*DATASET RECORDS*:
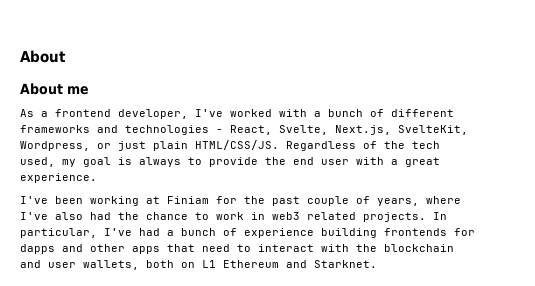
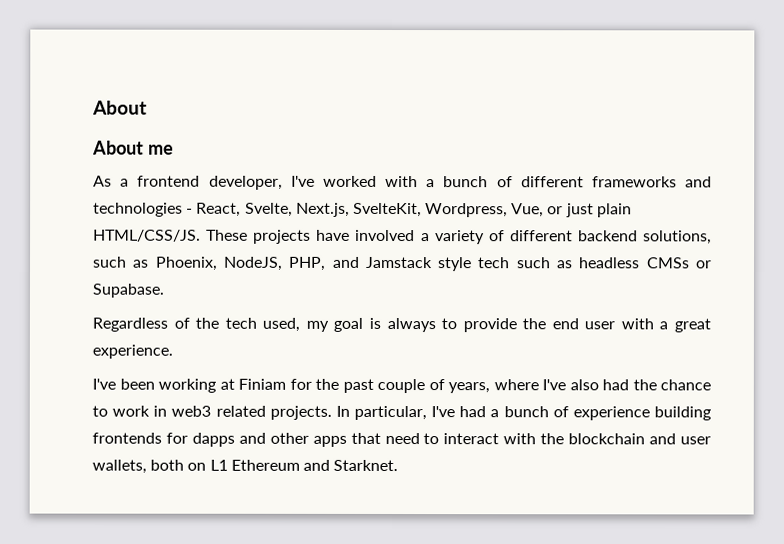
- As a frontend developer, I've worked with a bunch of different frameworks and technologies - React, Svelte, Next.js, SvelteKit, Wordpress, or just plain HTML/CSS/JS. Regardless of the tech used, my goal is always to provide the end user with a great experience.
+ As a frontend developer, I've worked with a bunch of different frameworks and technologies - React, Svelte, Next.js, SvelteKit, Wordpress, Vue, or just plain HTML/CSS/JS. These projects have involved a variety of different backend solutions, such as Phoenix, NodeJS, PHP, and Jamstack style tech such as headless CMSs or Supabase.
+ Regardless of the tech used, my goal is always to provide the end user with a great experience.

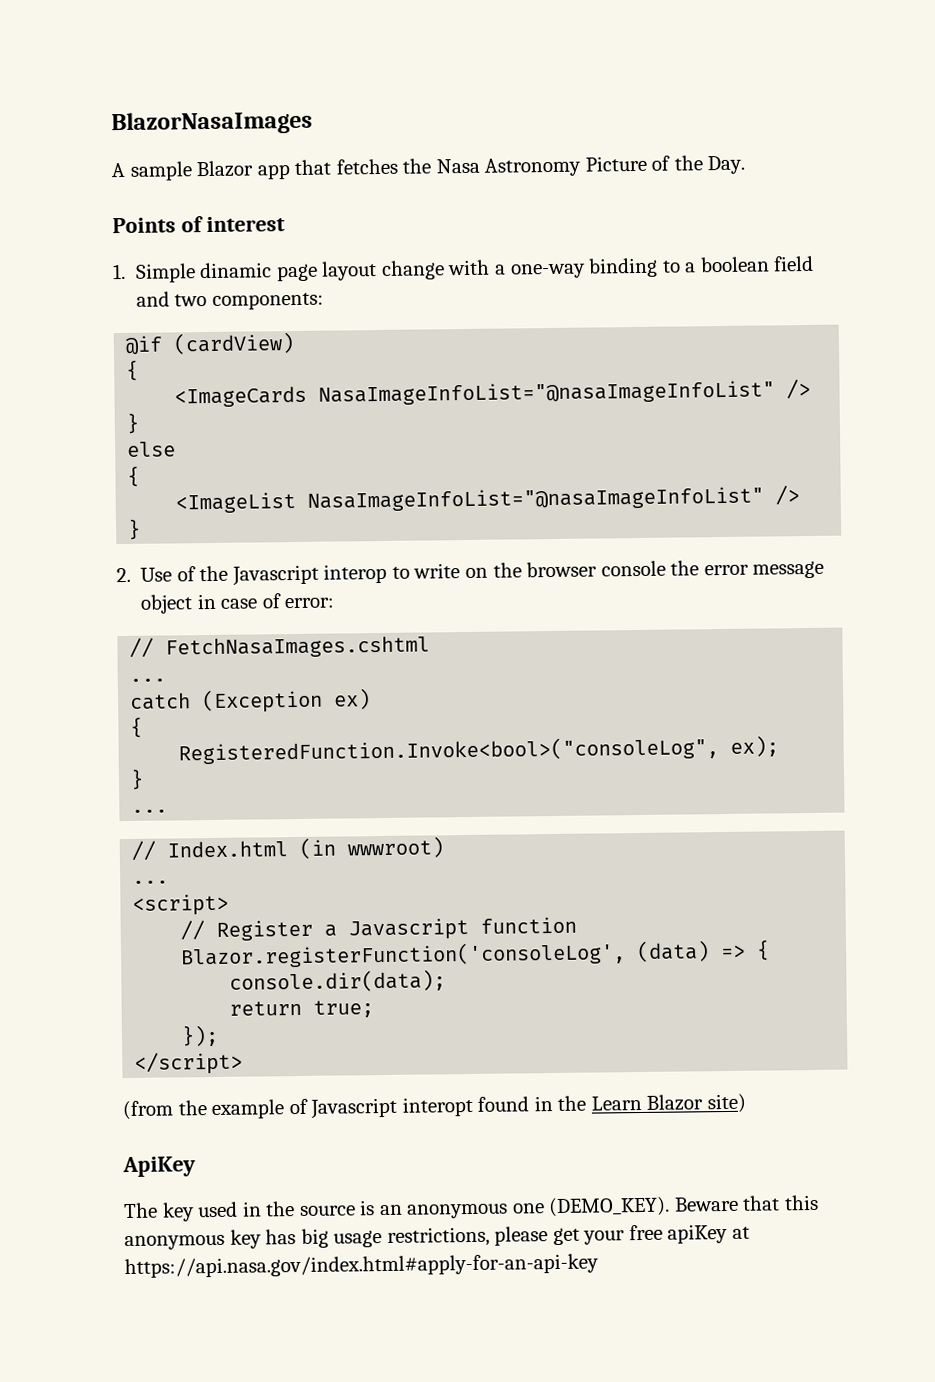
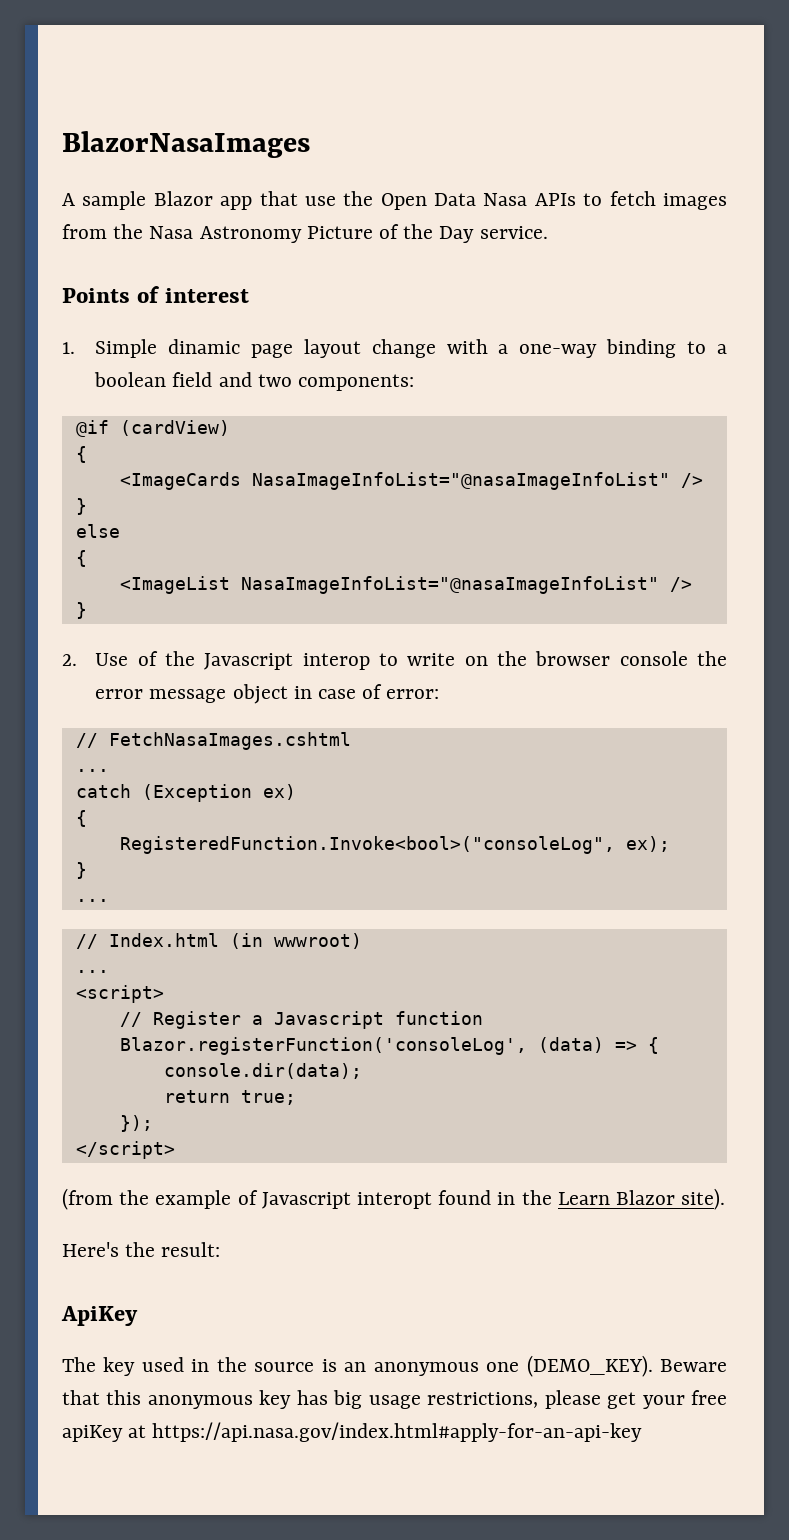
- A sample Blazor app that fetches the Nasa Astronomy Picture of the Day.
+ A sample Blazor app that use the Open Data Nasa APIs to fetch images from the Nasa Astronomy Picture of the Day service.
- (from the example of Javascript interopt found in the Learn Blazor site)
+ (from the example of Javascript interopt found in the Learn Blazor site).
+ Here's the result:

*DESCRIPTION OF THE TASK*:
Transcribe all of the material exactly and leave out its pictures.

*WORKED SOLUTION*:
- As a frontend developer, I've worked with a bunch of different frameworks and technologies - React, Svelte, Next.js, SvelteKit, Wordpress, or just plain HTML/CSS/JS. Regardless of the tech used, my goal is always to provide the end user with a great experience.
+ As a frontend developer, I've worked with a bunch of different frameworks and technologies - React, Svelte, Next.js, SvelteKit, Wordpress, Vue, or just plain HTML/CSS/JS. These projects have involved a variety of different backend solutions, such as Phoenix, NodeJS, PHP, and Jamstack style tech such as headless CMSs or Supabase.
+ Regardless of the tech used, my goal is always to provide the end user with a great experience.

- A sample Blazor app that fetches the Nasa Astronomy Picture of the Day.
+ A sample Blazor app that use the Open Data Nasa APIs to fetch images from the Nasa Astronomy Picture of the Day service.
- (from the example of Javascript interopt found in the Learn Blazor site)
+ (from the example of Javascript interopt found in the Learn Blazor site).
+ Here's the result:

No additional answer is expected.